The group that filed suit against the city of Davis in late January over its water rate billing systems and its failure to pay for the water it uses has beefed up its charges this week, piling on allegations with an amended lawsuit about the way the city handles its wastewater services.
On Friday, the Yolo Ratepayers for Affordable Public Utility Services filed an amended complaint with Yolo Superior Court claiming that, in addition to the original suit, the city unfairly charges ratepayers for wastewater services while also, again, failing to pay for the wastewater services it consumes at city facilities.
YRAPUS is represented by Davis resident and former City Council member Michael Harrington.

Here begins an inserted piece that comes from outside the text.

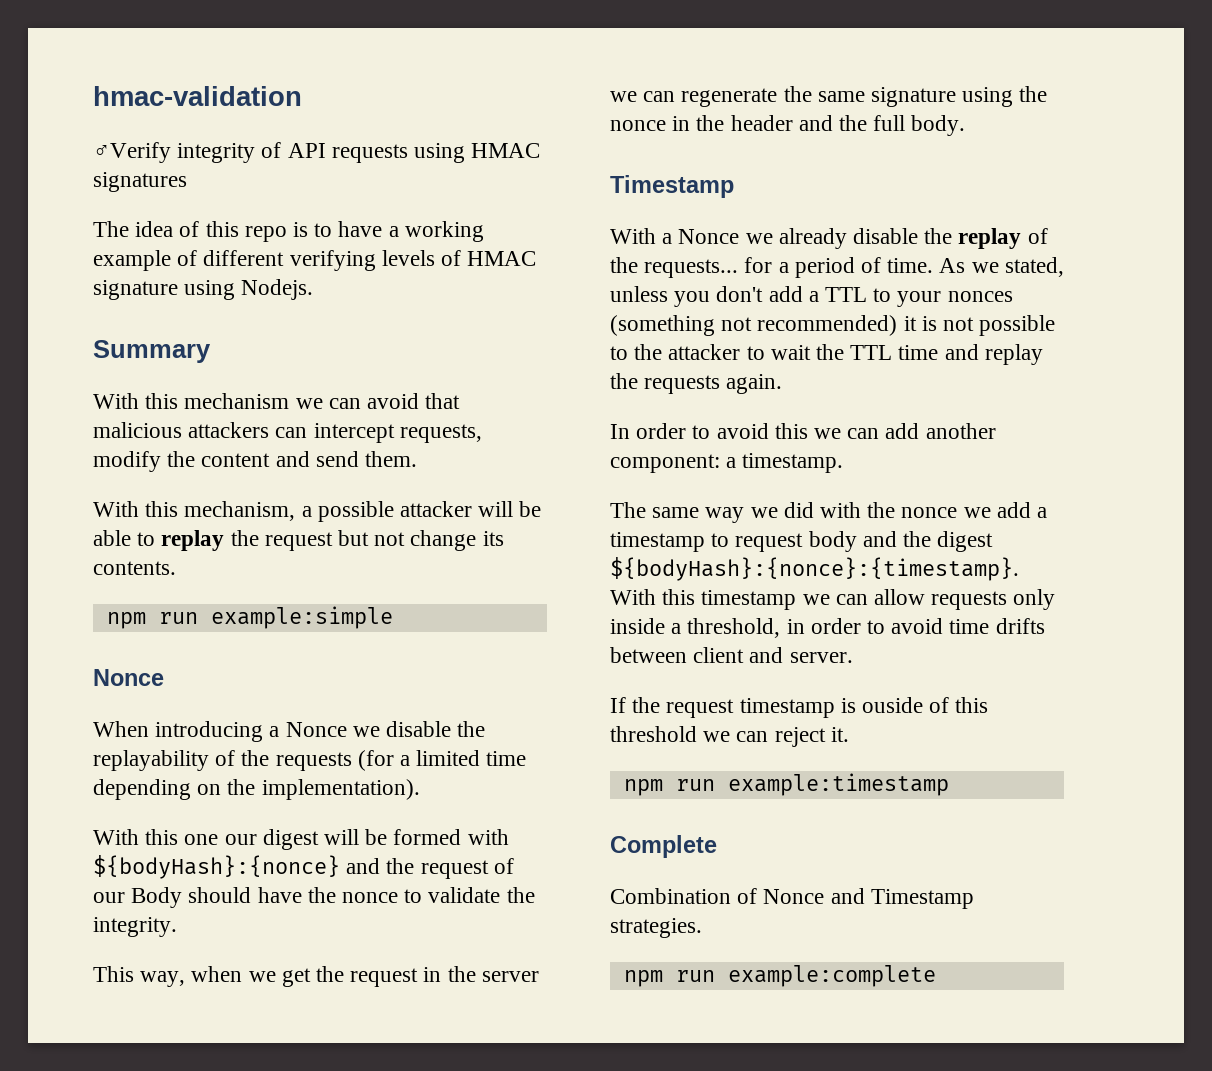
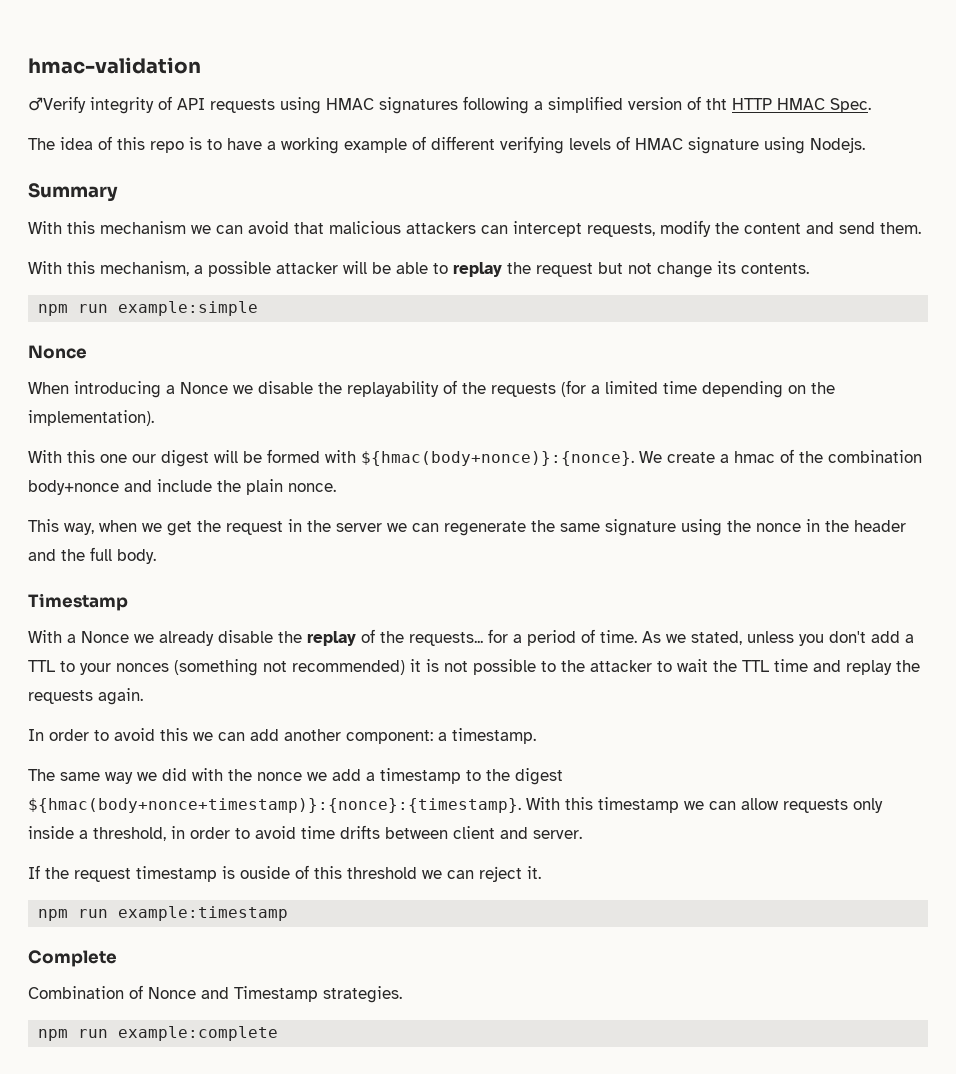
(187, 182) none -> [463,96,871,114] following a simplified version of tht HTTP HMAC Spec.
[93,855,514,879] [93,887,535,908] [93,917,177,937] ${bodyHash}:{nonce} and the request of our Body should have the nonce to validate the integrity. -> [361,449,922,466] [28,479,336,495] ${hmac(body+nonce)}:{nonce}. We create a hmac of the combination body+nonce and include the plain nonce.
[735,531,897,552] request body and -> (481, 775) none
[610,557,1019,581] ${bodyHash}:{nonce}:{timestamp}. -> [28,798,521,813] ${hmac(body+nonce+timestamp)}:{nonce}:{timestamp}.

John R. Munn, the former president of the Yolo Taxpayers Association is also listed as a plaintiff.
“We’re going after them for the wastewater rates because they treat themselves like they do water,” Harrington said Friday. “The rates we think are illegal and in fact the city knows it.”

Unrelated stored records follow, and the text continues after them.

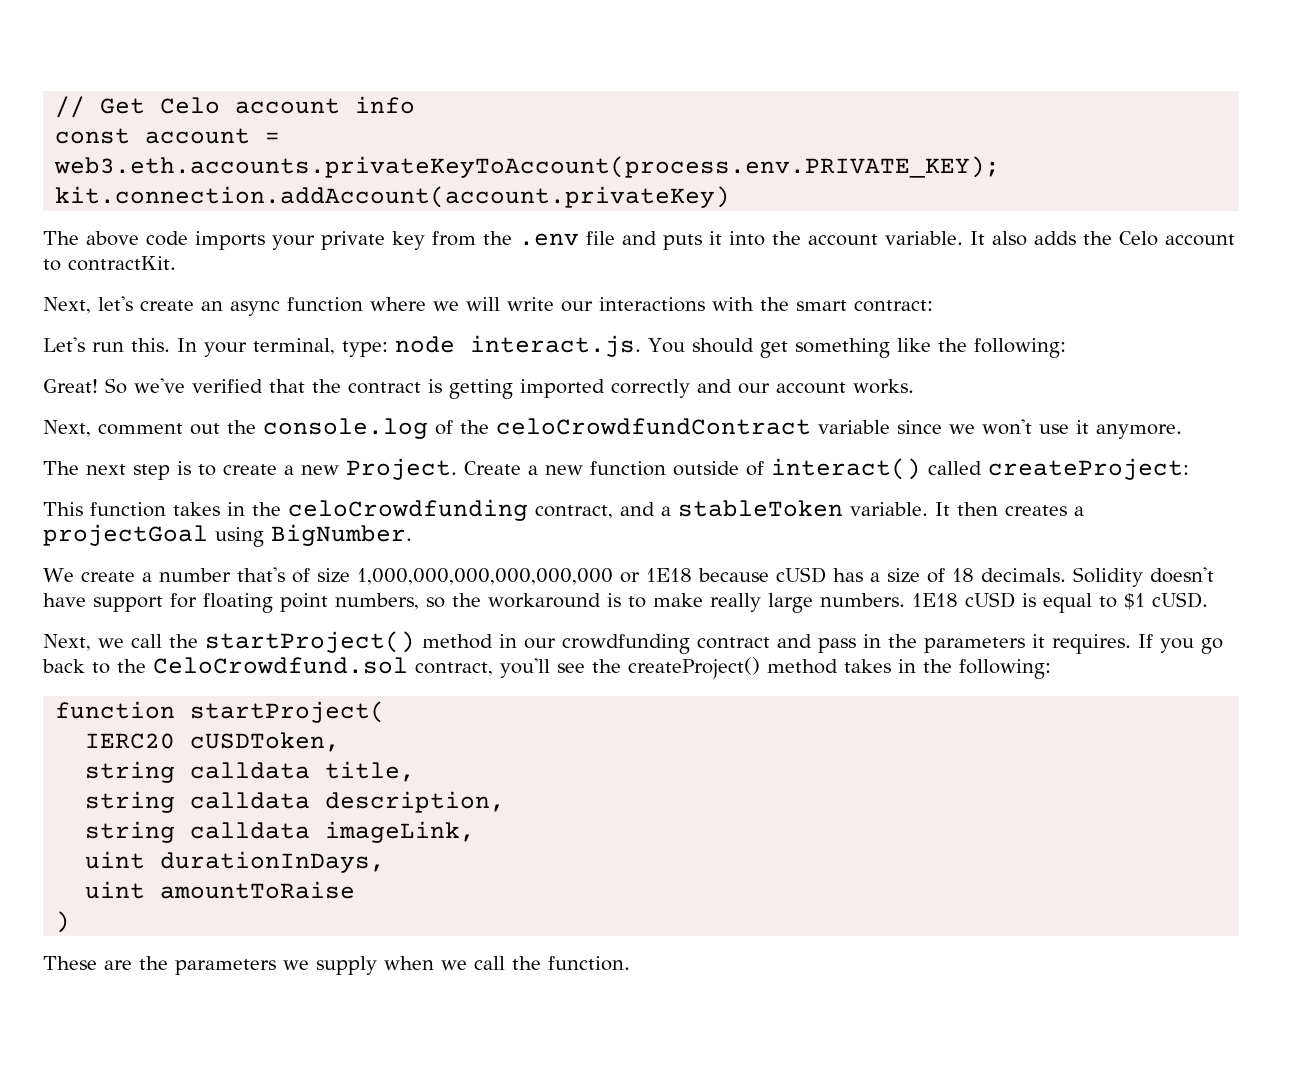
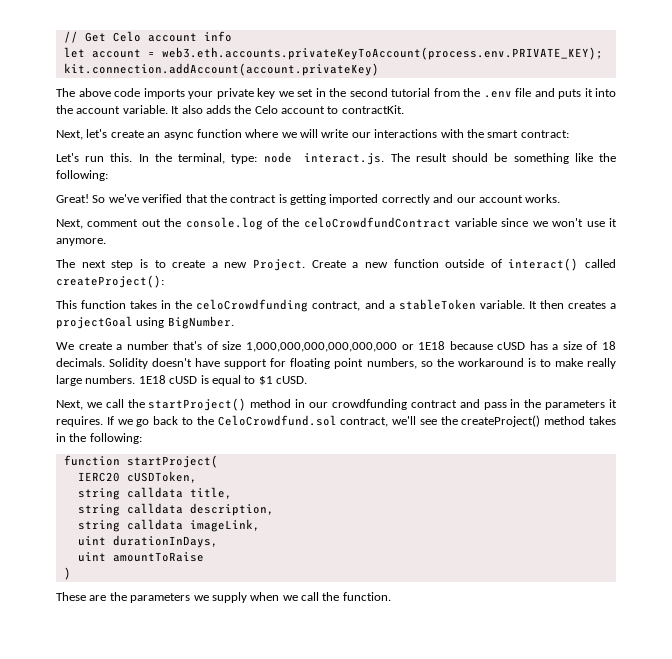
[55,128,131,144] const -> [63,47,85,58] let
(425, 240) none -> [278,88,430,97] we set in the second tutorial
[204,342,247,357] your -> [154,153,172,162] the
[648,338,788,358] You should get -> [390,153,508,162] The result should be
[988,458,1189,480] createProject: -> [56,275,164,288] createProject():
[1160,638,1194,653] you -> [117,419,133,425] we
[500,658,550,678] you'll -> [392,416,417,425] we'll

Harrington and company believe that the wastewater rates are illegal because monthly fees are based on potable water consumption, as opposed to the amount of water that actually enters the city’s wastewater system.

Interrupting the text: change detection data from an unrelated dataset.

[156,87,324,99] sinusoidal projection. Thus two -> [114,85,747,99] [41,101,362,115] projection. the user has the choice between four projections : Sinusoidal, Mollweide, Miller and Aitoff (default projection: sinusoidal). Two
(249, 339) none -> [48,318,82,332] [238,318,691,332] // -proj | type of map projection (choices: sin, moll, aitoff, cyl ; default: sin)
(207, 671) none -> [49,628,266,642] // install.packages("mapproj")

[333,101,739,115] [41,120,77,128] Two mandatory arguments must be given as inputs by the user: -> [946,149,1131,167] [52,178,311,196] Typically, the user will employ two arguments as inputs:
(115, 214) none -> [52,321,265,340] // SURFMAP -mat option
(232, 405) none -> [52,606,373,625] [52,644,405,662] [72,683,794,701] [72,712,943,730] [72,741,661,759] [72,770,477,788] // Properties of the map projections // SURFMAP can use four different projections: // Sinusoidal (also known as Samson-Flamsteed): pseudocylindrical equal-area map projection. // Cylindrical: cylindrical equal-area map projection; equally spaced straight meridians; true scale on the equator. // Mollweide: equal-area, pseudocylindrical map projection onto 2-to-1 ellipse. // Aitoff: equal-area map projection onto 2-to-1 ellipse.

Wastewater rates in Davis are calculated by how much water is consumed during the winter months — November through February — in order to reflect the period of time when the least amount of irrigation takes place.
But because some residents continue watering during the wintertime, the complaint says, those still irrigating are billed for more than they actually use of the wastewater system. Any amount of water irrigated — or not used “indoors” — is still charged on utility bills.
“A landowner with a large lot with outdoor plants needing substantial irrigation in the winter (is) forced to pay unreasonably high wastewater charges to subsidize other landowners with no irrigation or lower irrigation needs,” the complaint states.
To further illustrate the problem, the suit describes a situation in which El Macero successfully protested their wastewater rates because the neighborhood was being charged for substantially more than the average ratepayer, despite utilizing similar amounts of indoor water.
A December report by the city’s rate consultant Bartle Wells Associates confirmed the discrepancy.
“The higher water use by El Macero residents in the winter months is used for irrigation purposes and therefore does not enter to the collection system for treatment, but either infiltrates into soil, runs off or evaporates,” the report says.
The lawsuit tacks on to the other charges that because of the successful wastewater rate challenge, El Macero has been paying $100,000 less than it should be for wastewater services and that the city has not forced Yolo County, which collects wastewater payments from El Macero, to make up the difference over the past five years.
City Manager Steve Pinkerton declined to comment on the updated lawsuit, or on any allegations therein, as the city has not yet been served or had opportunity to review the charges. The Enterprise was also unsuccessful in reaching City Attorney Harriet Steiner on the matter.
Harrington said Saturday that he will serve the city with the amended suit this week.
Meanwhile, the suit still maintains that it is illegal for the city to not pay for the water it uses, again pointing to a case from 2010 where the city of Sacramento was successfully sued for only paying for 15 percent of the water it used. Sacramento was forced to meter all of its water consumption and begin billing itself like a normal ratepayer.
When YRAPUS first filed their complaint against the city in late January, city officials admitted to not paying for the water it consumed, but defended themselves by explaining that they offset their water costs by forgiving the water division for costs they technically owe to the city’s general fund.
Additionally, officials say that there has been an ongoing effort to meter all city facilities in order to begin billing itself properly for water in the future.
According to Interim Public Works Director Bob Clarke, the city will budget for all of its indoor and outdoor water use in the FY 2013-14 budget. Though, Clarke also has said that the effort to meter all public facilities has slowed due to recent staff reductions.
“The majority of meters have been addressed, but there are still some of the larger, more labor intensive connections still to be done,” Clarke said in an email in February.
The lawsuit reiterates the contention that the city’s current rate structure, the structure the council approved to be implemented starting on May 1 and the consumption-based fixed rate structure that will go into effect Jan. 1, 2015 are all unconstitutional under Proposition 218.
Water rates in Davis, as approved by the City Council on March 19, are set to rise on May 1, and thereafter for the next five years so the city can raise sufficient revenue to pay off its $113 million share of the $245 million Woodland-Davis Clean Water Agency surface water project. Water bills are expected to triple on average by 2018.
The water project, which was approved by Davis voters on March 5, will pump water from the Sacramento River, treat it and pipe it to Davis and Woodland, largely replacing each city’s dependence on ground well drinking water supplies.